*RECORDS PROVIDED*
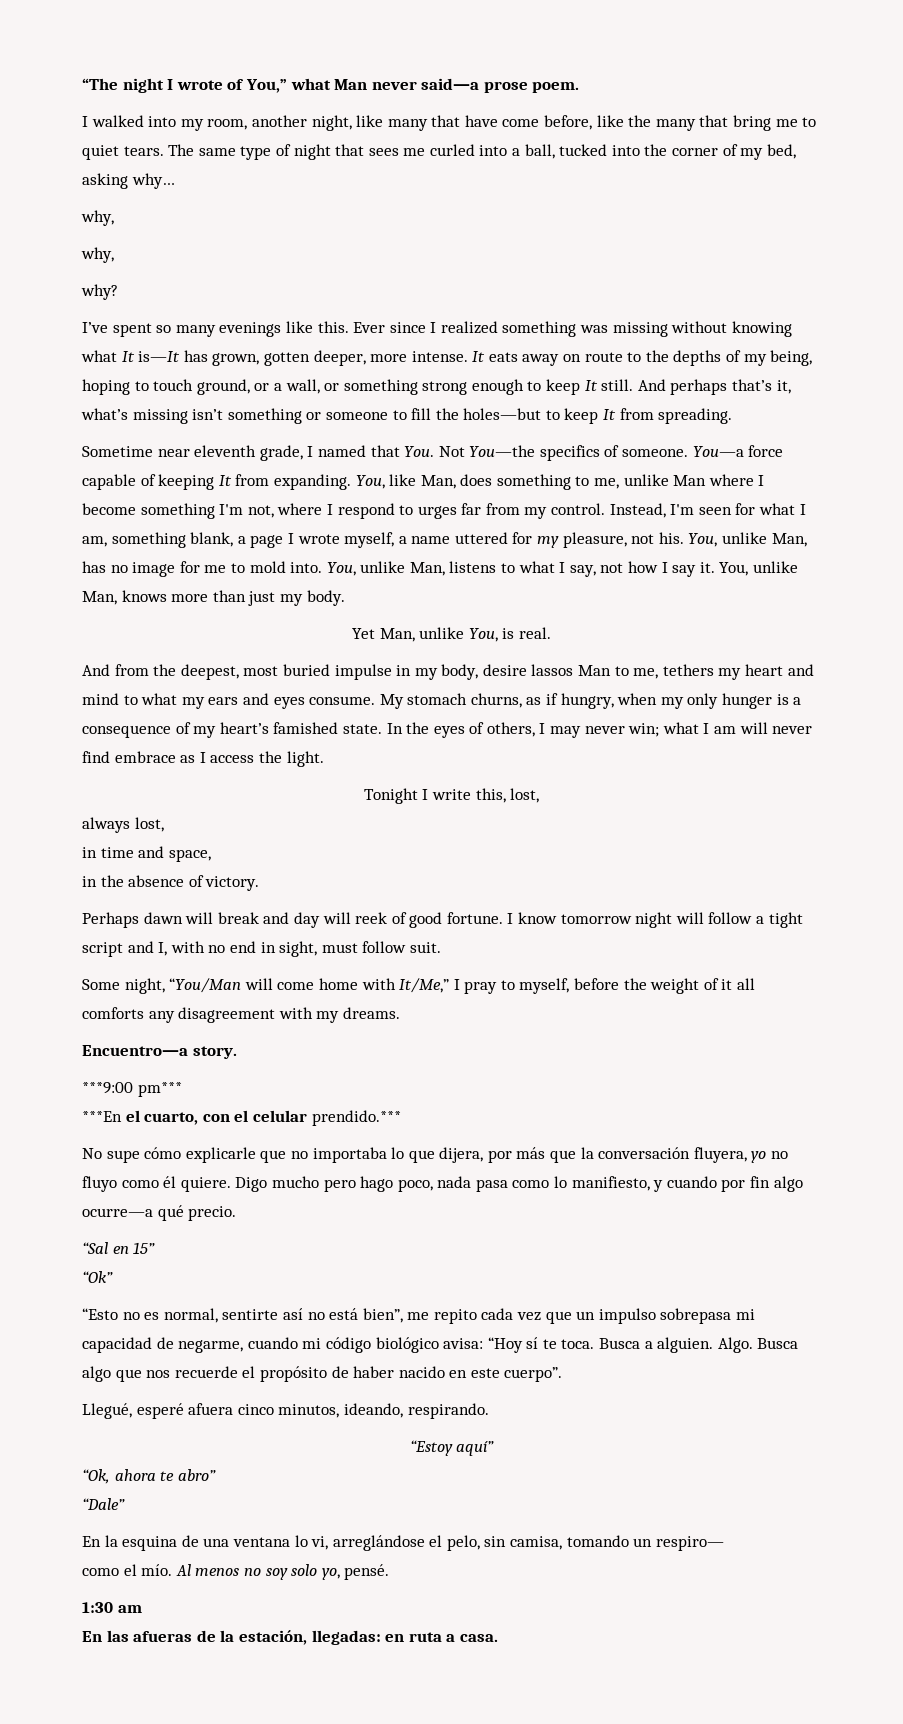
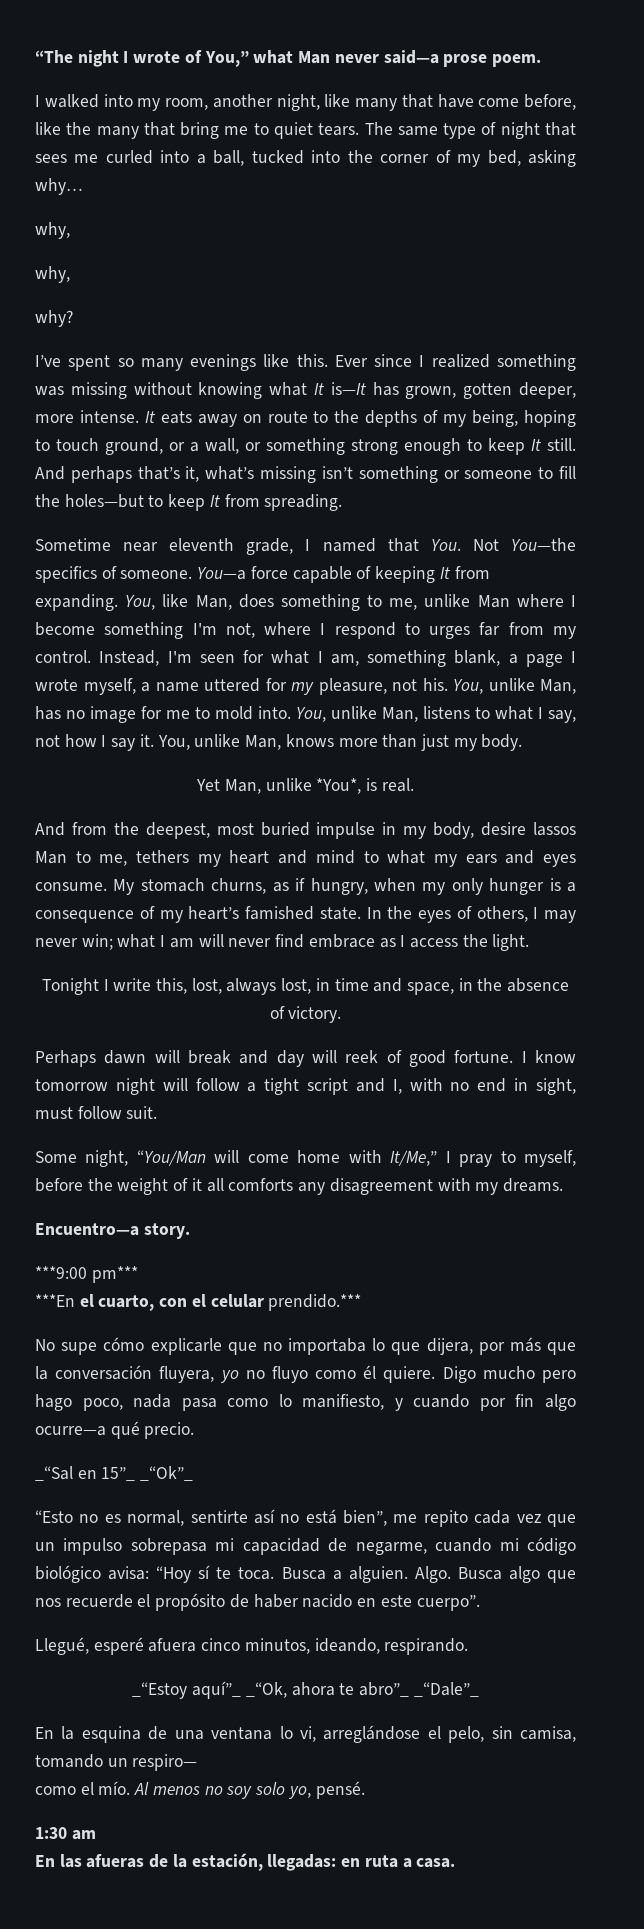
- Yet Man, unlike You, is real.
+ Yet Man, unlike *You*, is real.
- Tonight I write this, lost,
- always lost,
- in time and space,
- in the absence of victory.
+ Tonight I write this, lost, always lost, in time and space, in the absence of victory.
- “Sal en 15”
- “Ok”
+ _“Sal en 15”_ _“Ok”_
- “Estoy aquí”
- “Ok, ahora te abro”
- “Dale”
+ _“Estoy aquí”_ _“Ok, ahora te abro”_ _“Dale”_

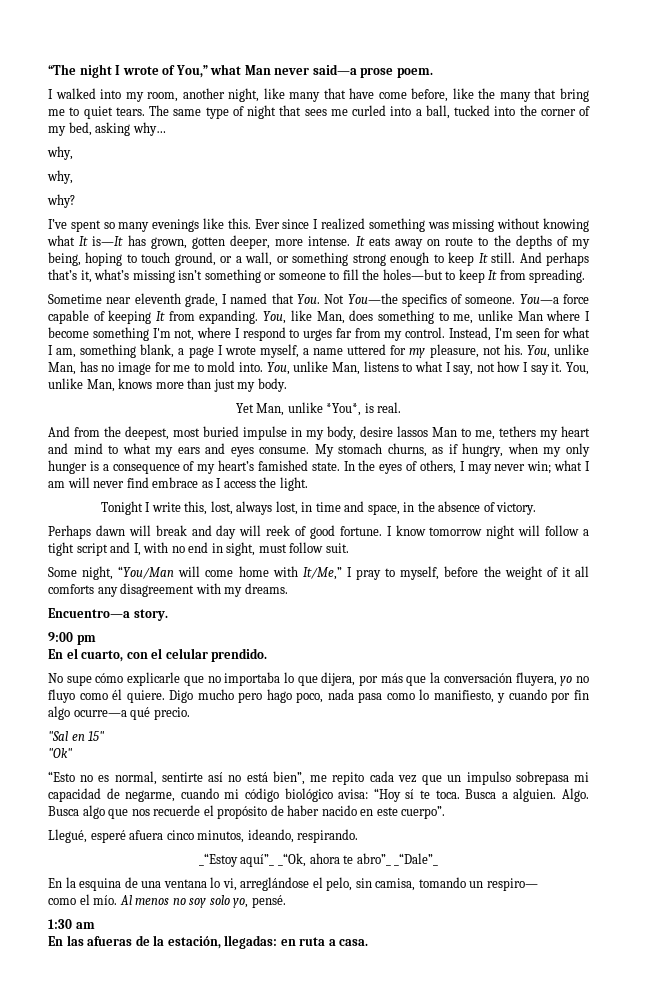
- ***9:00 pm***
- ***En el cuarto, con el celular prendido.***
+ 9:00 pm
+ En el cuarto, con el celular prendido.
- _“Sal en 15”_ _“Ok”_
+ "Sal en 15"
+ "Ok"

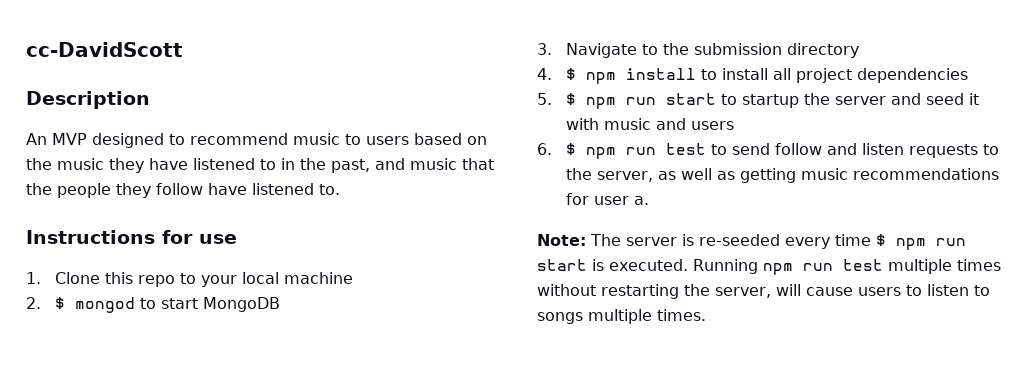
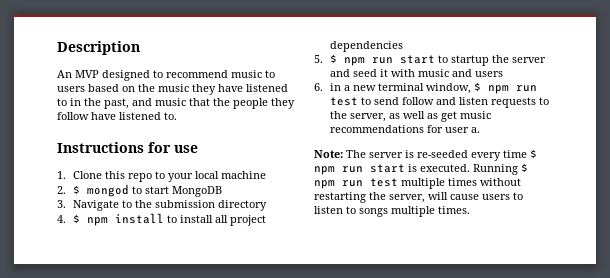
- cc-DavidScott
- 6. $ npm run test to send follow and listen requests to the server, as well as getting music recommendations for user a.
+ 6. in a new terminal window, $ npm run test to send follow and listen requests to the server, as well as get music recommendations for user a.
- Running npm run test multiple times without restarting the server, will cause users to listen to songs multiple times.
+ Running $ npm run test multiple times without restarting the server, will cause users to listen to songs multiple times.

*WHAT IS NEEDED*
The lines above that hold the word "always" should be found and copied out.

*YOUR SOLUTION*
- always lost,
+ Tonight I write this, lost, always lost, in time and space, in the absence of victory.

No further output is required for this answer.